I laughed out loud when I read this paragraph. There are so many "consciousness" or "memory" or "learning" AI bullshit startups right now...all of them not understanding how positional encoding of LLMs work. It's getting so ridiculous that I don't even understand why they're in the (uncurated) news everywhere.

It's like everyone tries it out, and writes without any journalistic integrity because it's a sponsored article that costs 100$, and moves on. Spamming as a bought in service or something. It doesn't make sense to me, and I have no clue how broken the economics of this must be to get into the state of "AI news" we are in right now. Excuse my French, but something must be utterly broken.

atleastoptimal•about 12 hours ago
Eventually AI will be good enough that whatever is inside a human brain isn't going to matter much. It's like how the most precise craftsmanship of swiss watches didn't matter because quartz watches were far more accurate. Once a new paradigm jumps the curve, the bottleneck of the old paradigm can just be circumnavigated entirely. It wouldn't make any sense to wait for technology to improve such that gear-based watched could get 10x better, the other tech is just better by nature.

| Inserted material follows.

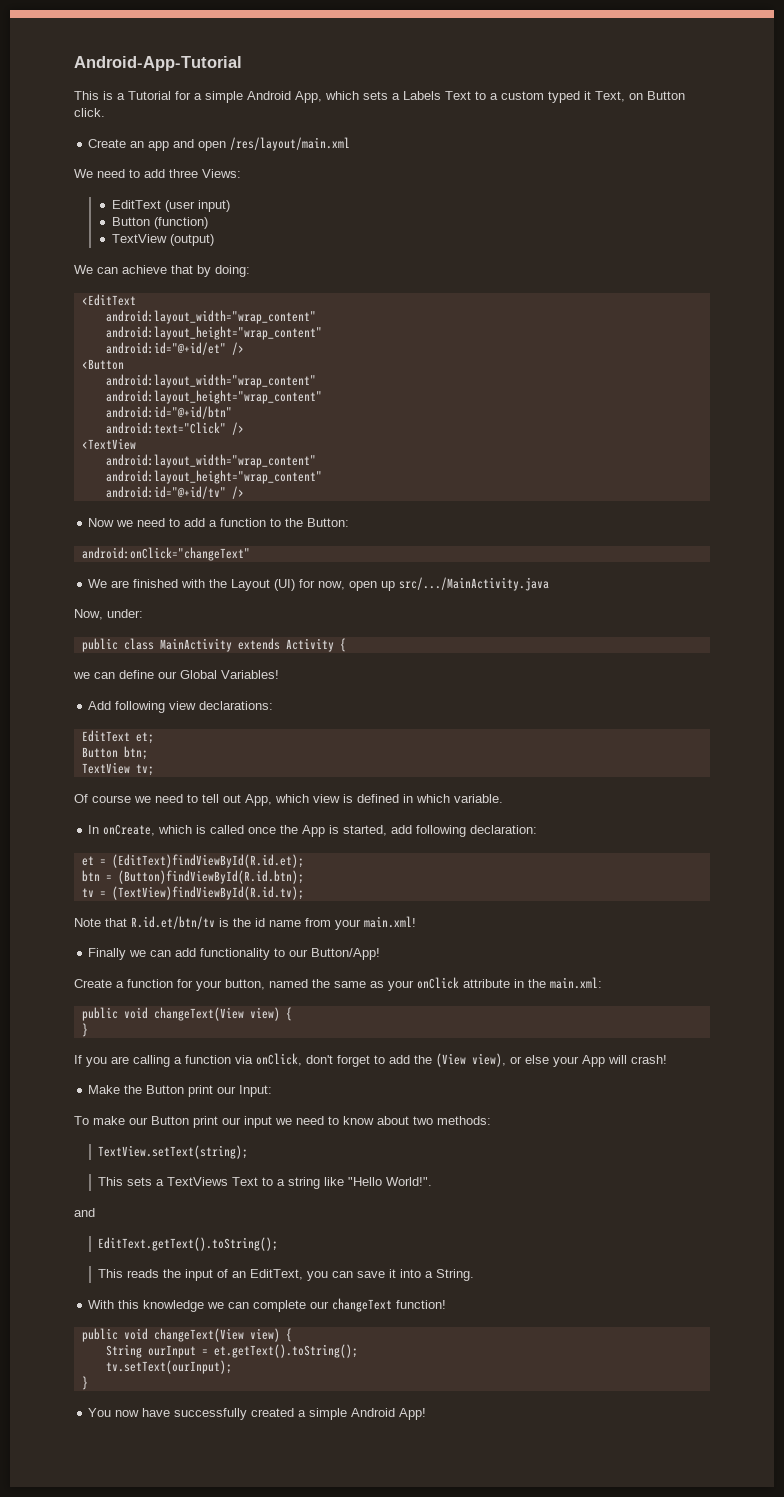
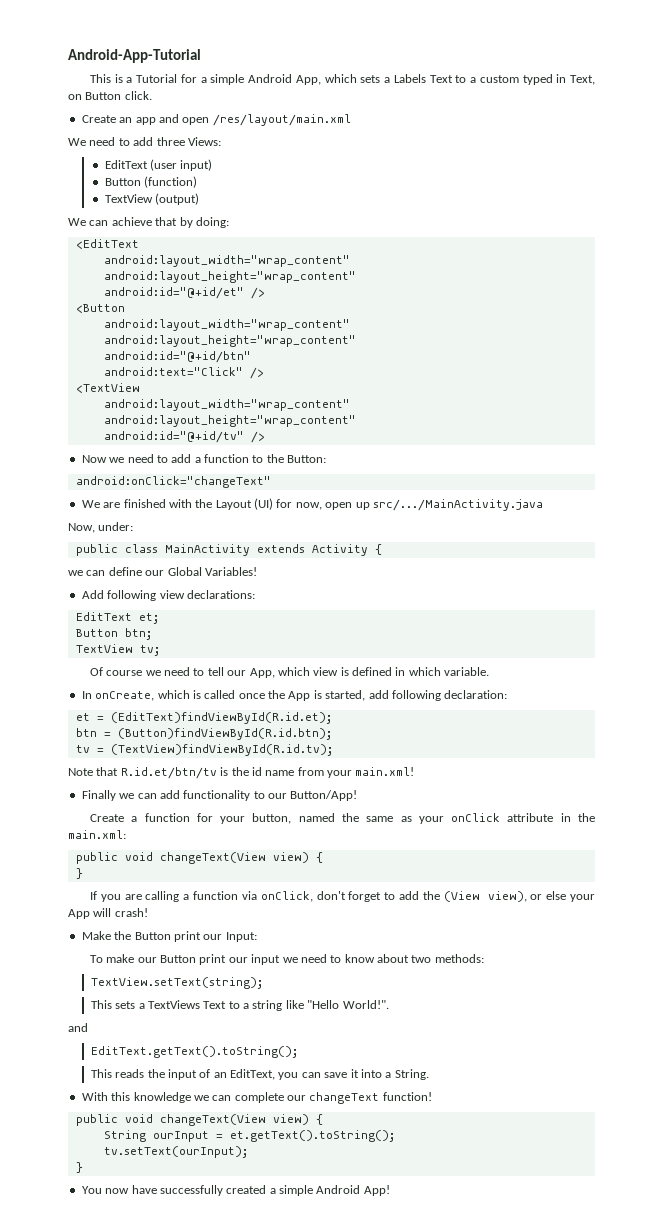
[584,91,591,100] it -> [556,74,567,83] in
[223,794,241,803] out -> [227,670,247,676] our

AI is just better in a fundamental way vs human intelligence. It can be reproduced infinitely, has perfect logging, no mental illnesses/hangups over certain things, far faster, able to ingest more kinds of data, etc. The only limitation now is a lack of intuitive in-context learning during test time, but once that final bottleneck falls then humans will have nothing valuable comparatively.

slopinthebag•about 11 hours ago
I would laugh so hard if we finally were able to build real AI (not LLMs) and discovered they had all of our own flaws.